• Your task: All lines holding the string "share" should be copied from the data below.
-- Data to process follows --
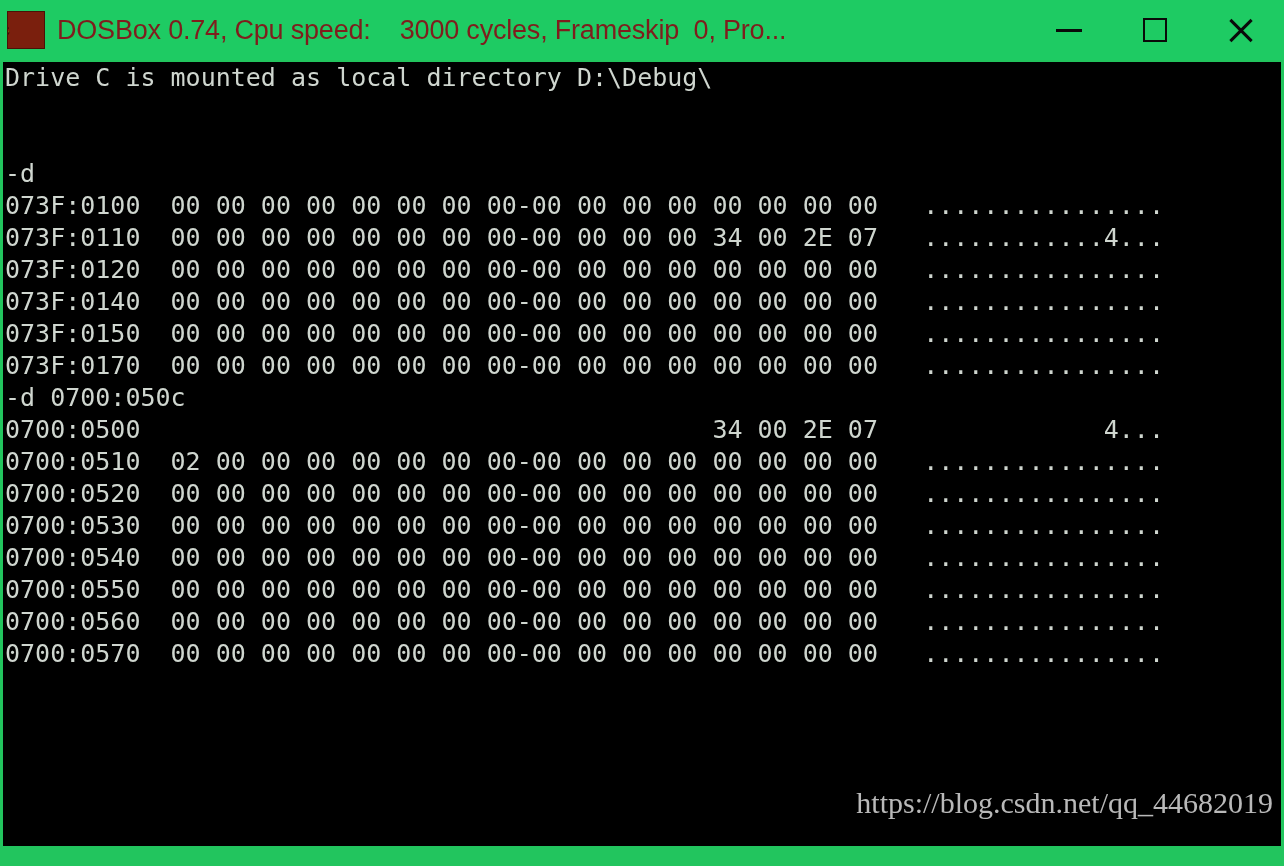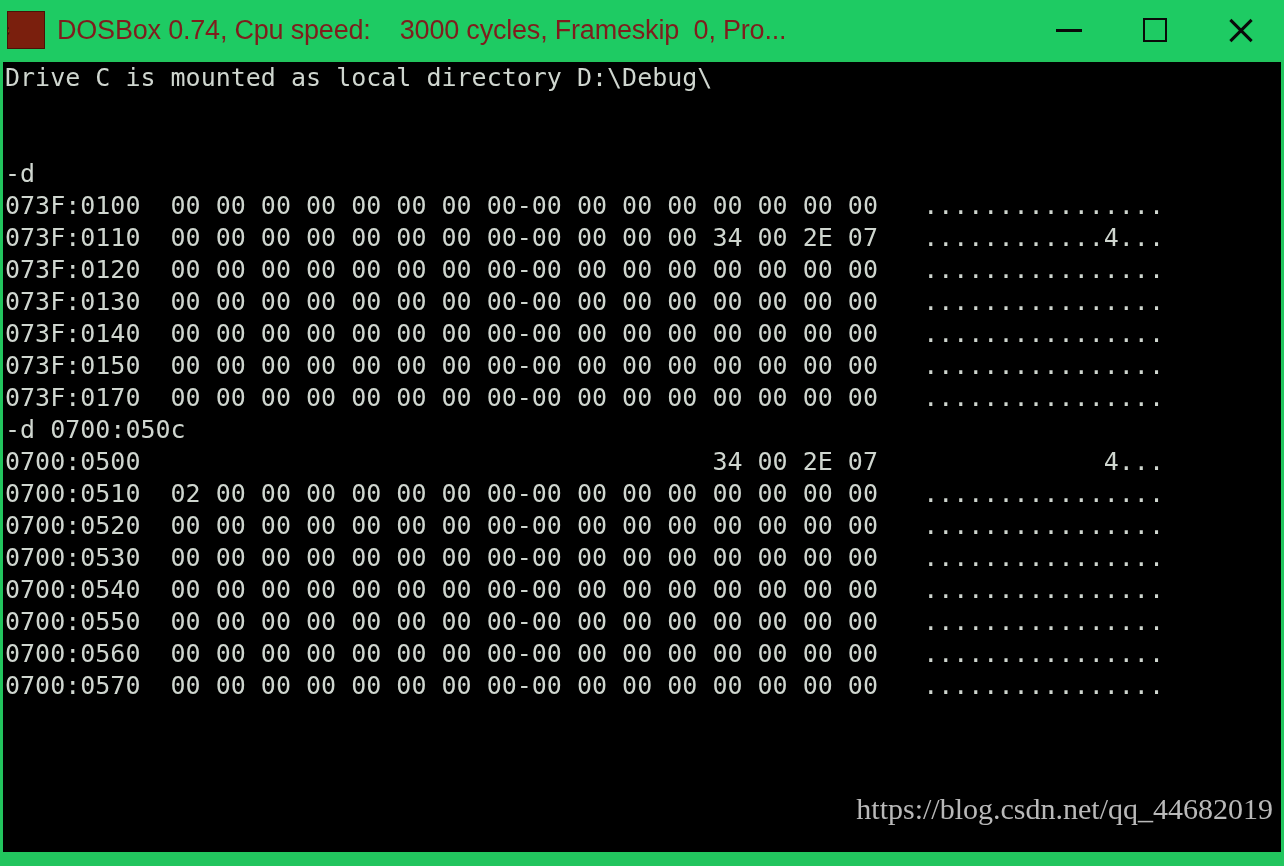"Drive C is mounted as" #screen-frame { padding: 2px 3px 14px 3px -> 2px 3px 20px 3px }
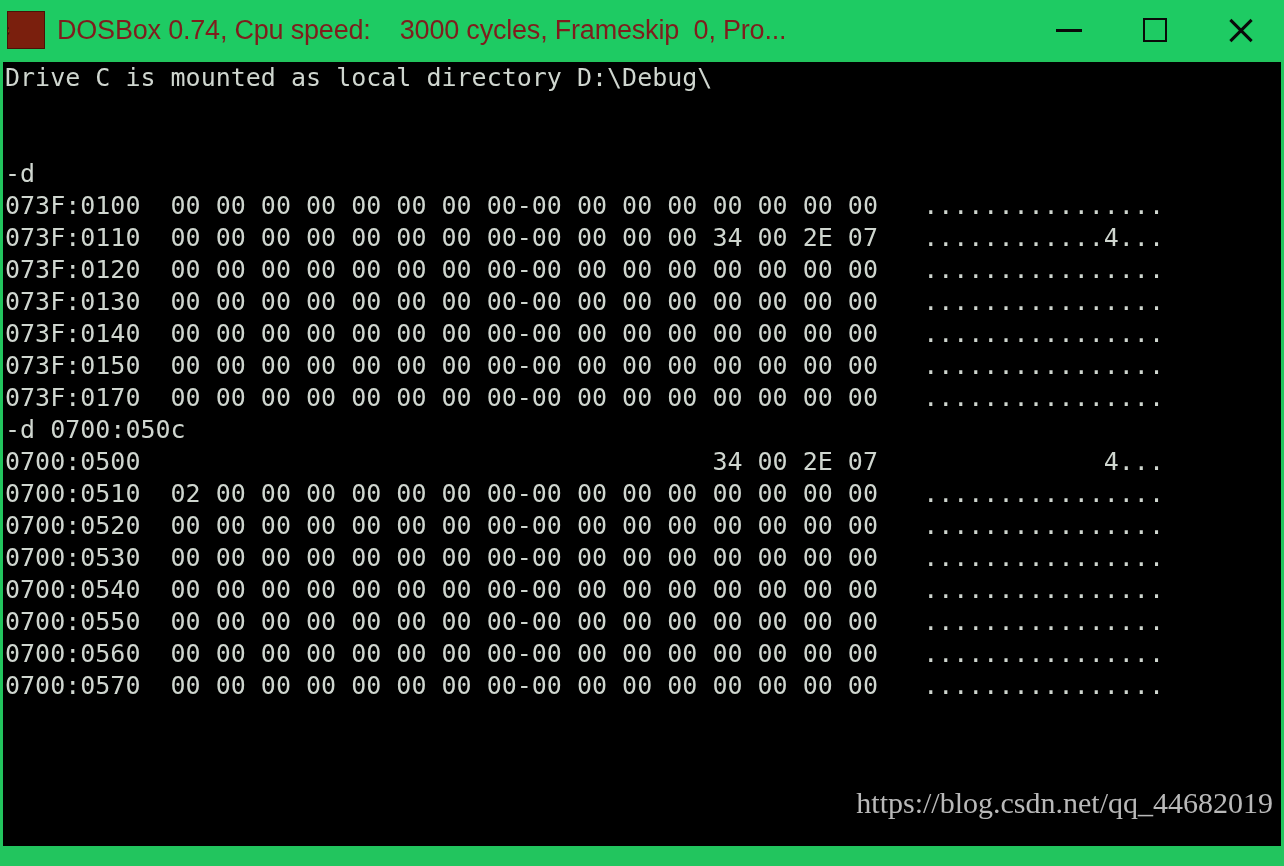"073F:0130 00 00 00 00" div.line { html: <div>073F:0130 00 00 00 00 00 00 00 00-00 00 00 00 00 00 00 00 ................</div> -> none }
-- Data to process concluded --
-- Data to process follows --
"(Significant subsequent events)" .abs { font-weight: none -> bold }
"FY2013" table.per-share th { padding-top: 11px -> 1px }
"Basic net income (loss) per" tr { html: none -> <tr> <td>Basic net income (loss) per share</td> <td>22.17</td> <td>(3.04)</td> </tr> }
-- Data to process concluded --
• Task output:
"FY2013" table.per-share th { padding-top: 11px -> 1px }
"Basic net income (loss) per" tr { html: none -> <tr> <td>Basic net income (loss) per share</td> <td>22.17</td> <td>(3.04)</td> </tr> }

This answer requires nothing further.